Adoption of Spark ML native math libraries

The range of acceleration provided by native libraries varies from model to model.

By: Zuling Kang, Senior Solutions Architect at Cloudera, Inc.

Anand Iyer and Vikram Saletore showed in their engineering blog post that native math libraries like OpenBLAS and Intel’s Math Kernel Library (MKL) accelerate the training performance of Spark ML. As for the matrix factorization model used in recommendation systems (the Alternating Least Squares (ALS) algorithm), both OpenBLAS and Intel’s MKL yield model training speeds that are 4.3 times faster than with the F2J implementation. Others, like the Latent Dirichlet Allocation (LDA), the Primary Component Analysis (PCA), and the Singular Value Decomposition (SVD) algorithms show 56% to 72% improvements for Intel MKL, and 10% to 50% improvements for OpenBLAS.

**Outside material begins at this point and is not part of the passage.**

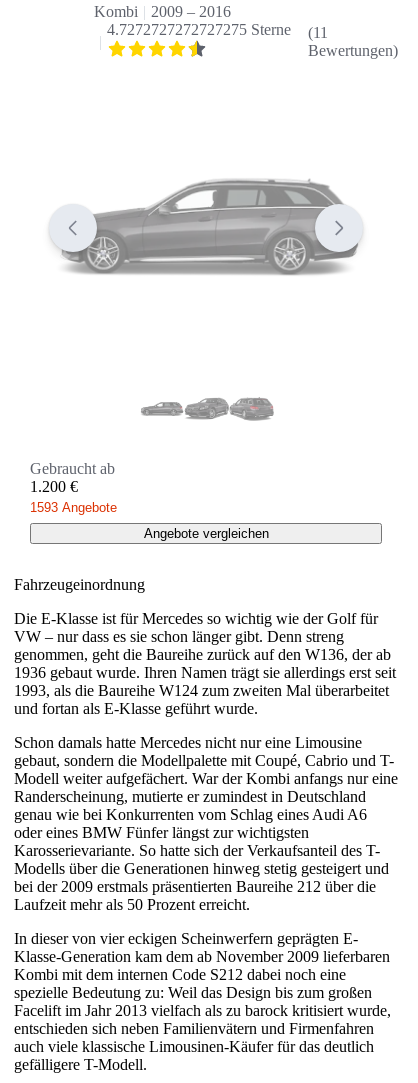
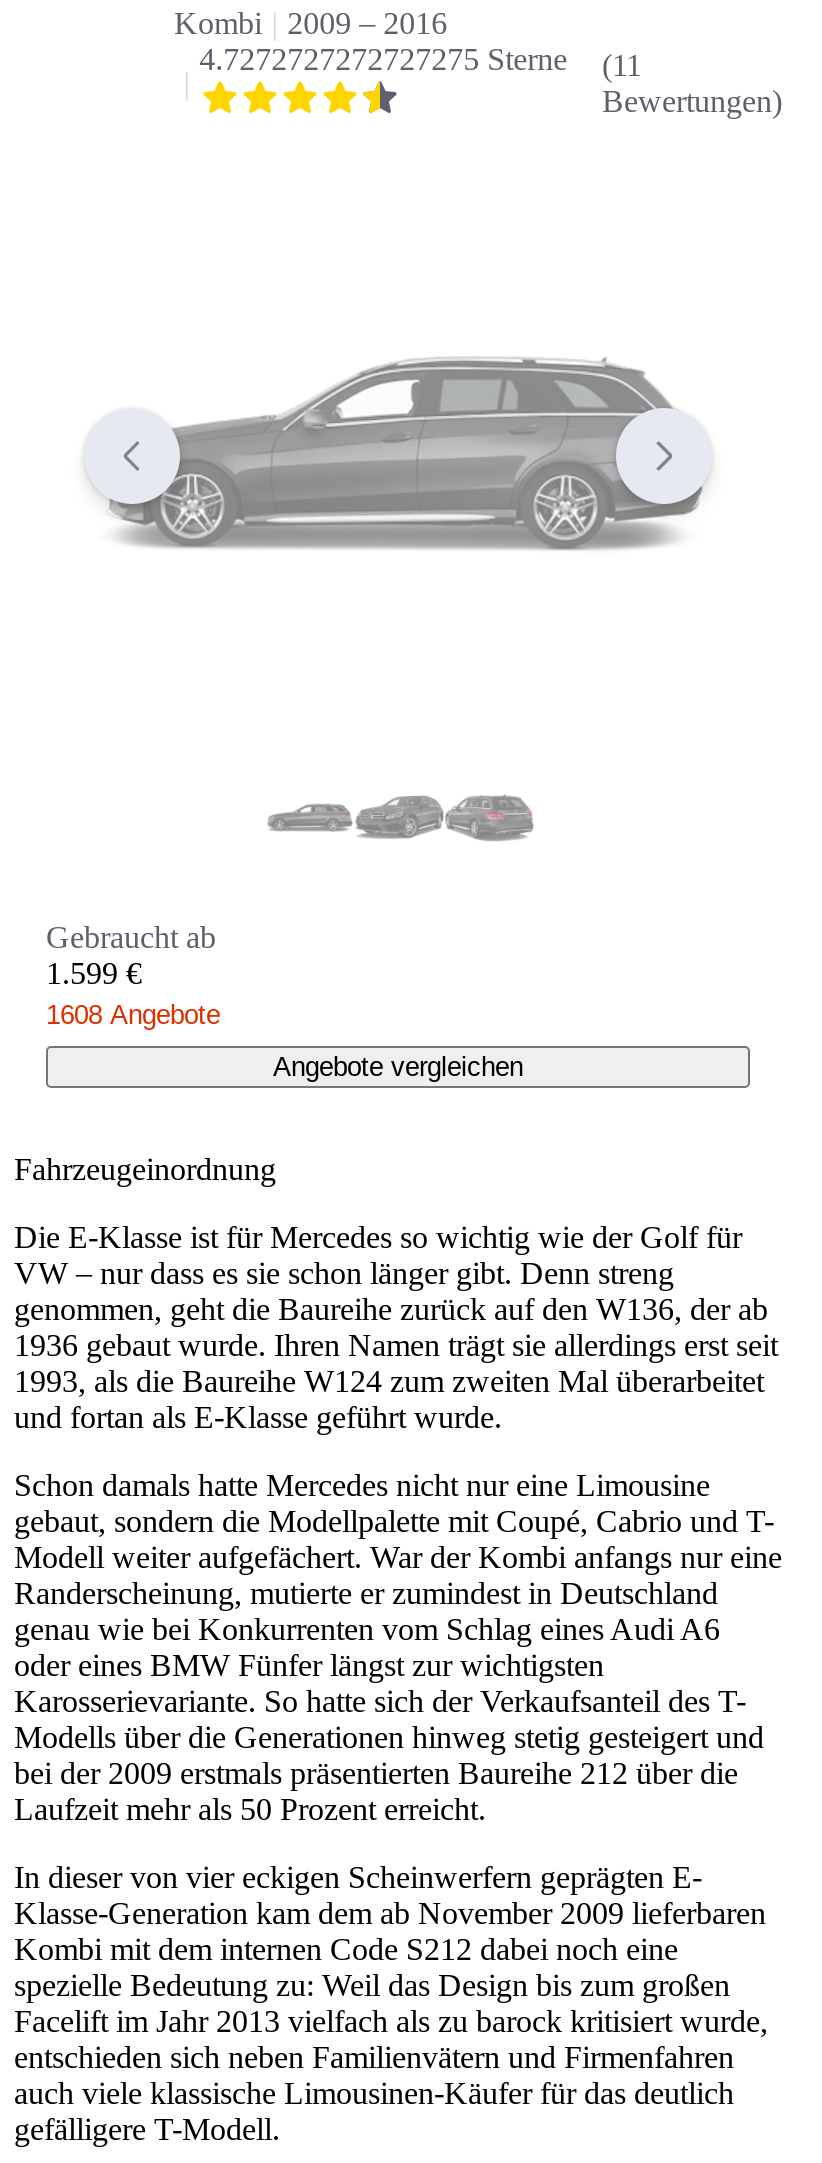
- 1.200 €
+ 1.599 €

- 1593 Angebote
+ 1608 Angebote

However, the blog post also demonstrates that there are some algorithms, like Random Forest and Gradient Boosted Tree, that receive almost no speed acceleration after enabling OpenBLAS or MKL. The reasons for this are largely that the training set of these tree-based algorithms are not vectors. This indicates that the native libraries, either OpenBLAS or MKL, adapt better to algorithms whose training sets can be operated on as vectors and are computed as a whole. It is more effective to use math acceleration for algorithms that operate on training sets using matrix operations.